There are less than 15 million Jews in the whole world. Less than the population of imbecilic Florida. And yet Jews are responsible for advancements in health and technology and god knows what else. You know I could look that shit up. But I don't want to and I don't need to. Because you already know it. The truth is that Jews are smarter and better. Fuck, we were even the best boxers when we needed to be. Jews don't hit their wives or fuck their kids. We are just better. You know it and that is why you hate us. So go fuck yourself. The Jews are on their way out but the rest of the world isn't far behind.
But I thank you. Thank you for freeing me. Thank you for helping me stop running from my Judaism. I was never religious and I still won't be. But I am now proud of my Jewish heritage and I will tell any dumb ass motherfucker who will listen.
I, DAVID LOUIS LITVIN, AM A PROUD JEW.
There has always been a peculiar form of kinship between black people and Jews. We have some important historical similarities. I'm not going to go too far with it because the Jewish and black experience is quite different. But it shares one particular trait: separation. Blacks are unable to simply “blend in” by virtue of their skin color. Jews don't blend in either, but they have much more of a choice.
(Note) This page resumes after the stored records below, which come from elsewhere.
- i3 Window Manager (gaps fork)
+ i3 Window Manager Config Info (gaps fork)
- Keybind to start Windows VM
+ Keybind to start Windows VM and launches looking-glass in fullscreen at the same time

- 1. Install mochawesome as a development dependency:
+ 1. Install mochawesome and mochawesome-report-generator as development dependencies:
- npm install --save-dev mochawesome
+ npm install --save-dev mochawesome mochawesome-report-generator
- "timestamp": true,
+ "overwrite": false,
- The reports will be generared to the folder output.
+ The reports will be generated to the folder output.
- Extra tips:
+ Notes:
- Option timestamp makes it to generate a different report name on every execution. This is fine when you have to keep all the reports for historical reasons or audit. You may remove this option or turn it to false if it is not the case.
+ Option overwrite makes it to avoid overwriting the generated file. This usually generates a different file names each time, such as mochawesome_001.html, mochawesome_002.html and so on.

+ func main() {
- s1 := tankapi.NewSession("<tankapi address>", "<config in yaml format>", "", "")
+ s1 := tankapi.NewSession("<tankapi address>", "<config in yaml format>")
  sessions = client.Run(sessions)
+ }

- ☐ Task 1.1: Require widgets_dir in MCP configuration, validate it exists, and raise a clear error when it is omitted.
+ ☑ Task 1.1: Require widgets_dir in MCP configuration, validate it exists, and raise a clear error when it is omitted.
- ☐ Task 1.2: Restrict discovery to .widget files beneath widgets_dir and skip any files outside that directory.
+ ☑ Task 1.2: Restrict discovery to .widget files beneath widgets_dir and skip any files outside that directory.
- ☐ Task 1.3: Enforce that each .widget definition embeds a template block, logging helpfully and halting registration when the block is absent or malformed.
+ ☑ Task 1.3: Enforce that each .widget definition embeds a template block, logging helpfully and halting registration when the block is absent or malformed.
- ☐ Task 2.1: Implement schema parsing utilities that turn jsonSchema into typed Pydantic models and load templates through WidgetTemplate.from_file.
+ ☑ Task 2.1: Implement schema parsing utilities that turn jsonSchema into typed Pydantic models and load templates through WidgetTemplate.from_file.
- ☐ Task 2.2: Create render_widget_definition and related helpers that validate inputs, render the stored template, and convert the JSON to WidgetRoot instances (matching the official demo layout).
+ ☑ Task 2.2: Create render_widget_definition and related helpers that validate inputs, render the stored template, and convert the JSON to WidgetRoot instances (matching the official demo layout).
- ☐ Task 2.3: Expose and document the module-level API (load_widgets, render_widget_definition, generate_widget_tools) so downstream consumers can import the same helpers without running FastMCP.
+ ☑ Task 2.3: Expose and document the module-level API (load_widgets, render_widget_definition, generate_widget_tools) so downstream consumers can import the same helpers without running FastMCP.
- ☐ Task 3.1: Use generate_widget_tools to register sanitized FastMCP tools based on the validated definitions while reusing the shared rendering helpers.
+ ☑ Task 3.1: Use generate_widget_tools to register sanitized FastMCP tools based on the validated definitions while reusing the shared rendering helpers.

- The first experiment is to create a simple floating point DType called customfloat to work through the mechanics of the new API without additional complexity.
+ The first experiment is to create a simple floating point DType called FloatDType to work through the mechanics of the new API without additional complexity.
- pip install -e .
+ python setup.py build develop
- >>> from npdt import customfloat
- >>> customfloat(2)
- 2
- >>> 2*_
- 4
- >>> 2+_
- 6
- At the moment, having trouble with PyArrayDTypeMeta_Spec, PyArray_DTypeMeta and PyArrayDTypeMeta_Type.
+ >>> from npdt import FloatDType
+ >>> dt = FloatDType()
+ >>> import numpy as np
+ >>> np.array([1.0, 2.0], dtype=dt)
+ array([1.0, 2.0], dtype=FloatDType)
Both Jews and Blacks have suffered all the worst of racism and antisemitism. Jews have the holocaust and Blacks have a millennium of subjugation, slavery and humiliation.
It brought something else that Blacks and Jews have in common. Self-loathing. It's not our fault. The world has told us how bad we are so much for so long that we have had no choice but to believe it ourselves.
Jews are finished. Even if the species survives, it isn't going to include Jews. The world is once again firing up the ovens and this time they will spare none of us.
But there is hope for our black brothers. The world hates you for the same reason it hates Jews. Because you are better than them. You are bigger, stronger, faster and far more durable than white people. You are even smarter. Even Blacks don't believe it, but it is true. When you account for centuries of disadvantage, Black's actually outperform whites in cognitive ability tests.
Take it from this Jew. White supremacists don't hate us because they are better than us. They hate us because they fear us. They hate us because they wish they could be us.
Let's share this together. Blacks and Jews. We were the parents of this world. We spawned these assholes that then turned on us.
The first humans were black. The first monotheists were Jews. For better or worse, we made this world. Our children who wandered into the cold north grew into the white cultures that now kill and subjugate us. The cultures that threaten the very existence of our species.
Us Jews will go first. But once you are done with us the rest of you won't be far behind.
It is my hope that our black brothers will survive the white corporate holocausts that are coming.
Climate change
Plastics in our oceans and bodies
Antibiotic resistant bacteria
Viral contagions
Nuclear adventurism
White Supremacist Authoritarian Theocracy
Impotence and dropping sperm counts
I don't know which one or two or three of those will get there first. But they, plus some others I don't know about are coming for you. There may or may not be any Jews left to watch the curtain fall on humanity. But fall it will.
But it's OK. The earth will be just fine without you.